The serum lead level of most subjects in our study was <10 μg/dL, which was considered as the reference level of elevated blood lead concentration. Only five persons showed blood lead levels of >10 μg/dL. Our results demonstrated that the significant immunologic association was present at blood lead concentrations below the reference level. There was a report that showed that various toxicities could occur even at blood lead levels of <10 μg/dL. ²³ Another study reported that the immune system was more vulnerable to lead toxicity than were other systems, such as the liver or kidneys. ⁷ Our study demonstrated that the immune system responded to lead exposure in persons with allergy, even at concentrations below the reference level.

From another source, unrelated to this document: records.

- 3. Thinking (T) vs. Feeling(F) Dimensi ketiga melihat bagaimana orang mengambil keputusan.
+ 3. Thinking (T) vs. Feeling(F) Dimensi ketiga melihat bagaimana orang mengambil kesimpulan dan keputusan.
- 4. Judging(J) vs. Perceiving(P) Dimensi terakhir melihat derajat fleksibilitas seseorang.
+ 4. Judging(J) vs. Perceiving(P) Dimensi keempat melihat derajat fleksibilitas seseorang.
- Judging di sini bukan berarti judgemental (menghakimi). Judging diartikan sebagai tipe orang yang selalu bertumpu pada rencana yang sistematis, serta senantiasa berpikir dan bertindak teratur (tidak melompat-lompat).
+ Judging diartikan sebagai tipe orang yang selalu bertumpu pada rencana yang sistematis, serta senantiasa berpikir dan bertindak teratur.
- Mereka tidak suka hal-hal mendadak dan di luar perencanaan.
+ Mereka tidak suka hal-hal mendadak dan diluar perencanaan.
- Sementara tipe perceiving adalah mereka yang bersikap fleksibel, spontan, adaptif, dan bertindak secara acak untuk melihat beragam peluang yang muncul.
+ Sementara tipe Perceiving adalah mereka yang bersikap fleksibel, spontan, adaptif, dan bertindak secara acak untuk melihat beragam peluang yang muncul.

This result could indicate that stricter regulations regarding lead exposure might be needed for people with allergic sensitization.

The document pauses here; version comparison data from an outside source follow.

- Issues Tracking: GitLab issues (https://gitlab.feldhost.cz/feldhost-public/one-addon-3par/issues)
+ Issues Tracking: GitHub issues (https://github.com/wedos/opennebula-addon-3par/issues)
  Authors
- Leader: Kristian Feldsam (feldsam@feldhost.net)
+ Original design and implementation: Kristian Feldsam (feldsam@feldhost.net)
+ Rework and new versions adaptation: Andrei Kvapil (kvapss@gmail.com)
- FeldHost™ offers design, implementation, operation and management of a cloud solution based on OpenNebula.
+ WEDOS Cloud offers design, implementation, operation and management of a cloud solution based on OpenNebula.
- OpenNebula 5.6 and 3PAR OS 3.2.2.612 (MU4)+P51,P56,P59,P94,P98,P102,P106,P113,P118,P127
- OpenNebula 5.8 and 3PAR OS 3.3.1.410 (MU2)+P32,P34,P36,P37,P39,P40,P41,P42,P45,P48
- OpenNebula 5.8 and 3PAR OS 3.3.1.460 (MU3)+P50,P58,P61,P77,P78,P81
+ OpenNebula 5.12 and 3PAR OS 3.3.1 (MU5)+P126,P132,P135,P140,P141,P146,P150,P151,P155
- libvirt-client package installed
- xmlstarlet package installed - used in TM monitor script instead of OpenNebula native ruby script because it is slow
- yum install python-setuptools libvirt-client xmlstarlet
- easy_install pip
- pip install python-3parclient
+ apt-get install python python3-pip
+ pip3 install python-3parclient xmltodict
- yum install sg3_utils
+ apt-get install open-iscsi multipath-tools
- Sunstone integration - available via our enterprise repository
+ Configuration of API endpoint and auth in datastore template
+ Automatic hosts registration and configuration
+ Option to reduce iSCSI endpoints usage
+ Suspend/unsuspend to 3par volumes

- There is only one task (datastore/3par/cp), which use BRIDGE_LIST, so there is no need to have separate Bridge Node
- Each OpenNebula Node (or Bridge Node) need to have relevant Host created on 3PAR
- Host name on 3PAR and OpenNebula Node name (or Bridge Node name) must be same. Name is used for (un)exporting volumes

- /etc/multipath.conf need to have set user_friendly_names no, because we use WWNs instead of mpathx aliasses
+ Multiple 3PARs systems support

We considered the possibility that an elevated serum lead level was related to D. farinae sensitization. However, serum lead concentration was not associated with D. farinae sensitization in an multivariate logistic regression analysis (data not shown). There was no significant association between D. farinae specific IgE and serum lead levels (p = 0.016, p = 0.453). We postulated that increased serum lead did not affect the risk of D. farinae sensitization but that the association between lead exposure and total IgE was influenced by allergic sensitization. There were reports that support the positive association between smoking and the risk of allergic diseases.^24,25

Also, our results also showed that an elevated serum total IgE level was associated with the urine cotinine level in persons with atopy but not in persons without D. farinae sensitization. Even though the urine cotinine level could not represent the past smoking status enough, ²⁶ our results supported the results of Nadif et al. ²⁷ They reported that smoking was associated with a decreased fractional exhaled nitric oxide level and that this association was stronger in participants with atopy than in participants without atopy. ²⁷

Conclusion

Our study has several limitations. First, in our retrospective study, we could use only D. farinae specific IgE levels to determine the presence of allergic sensitization. The results of other common allergen tests, such as the skin-prick test or additional specific IgE tests, would allow a stronger conclusion. Second, house dust might be the important source of allergens and lead exposure ²⁸ ;therefore, the exposure level of house dust and allergens should be considered to investigate the immunologic effect caused by lead because the simultaneous elevation of exposure to allergens and lead might mask the effect of each factors. However, we could not consider these in this analysis. Third, we could find an only weak association between serum lead and total IgE but could not ascertain whether this weak association was clinically significant; therefore, further study is needed to reveal the clinical significance of this weak relationship. Fourth, we do not know the clinical significance of an increased total IgE level in allergic disease. Previous reports showed that an elevated total IgE level is associated with an increased risk of developing allergic disease and more severe symptoms. ²⁹ Therefore, an investigation of the allergic symptoms of subjects should be included in further studies. The serum lead level was positively associated with the total IgE level. However, this correlation was statistically significant in subjects with D. farinae sensitization. This result indicated that the immunologic effect of lead exposure may be greater in persons with allergic sensitization.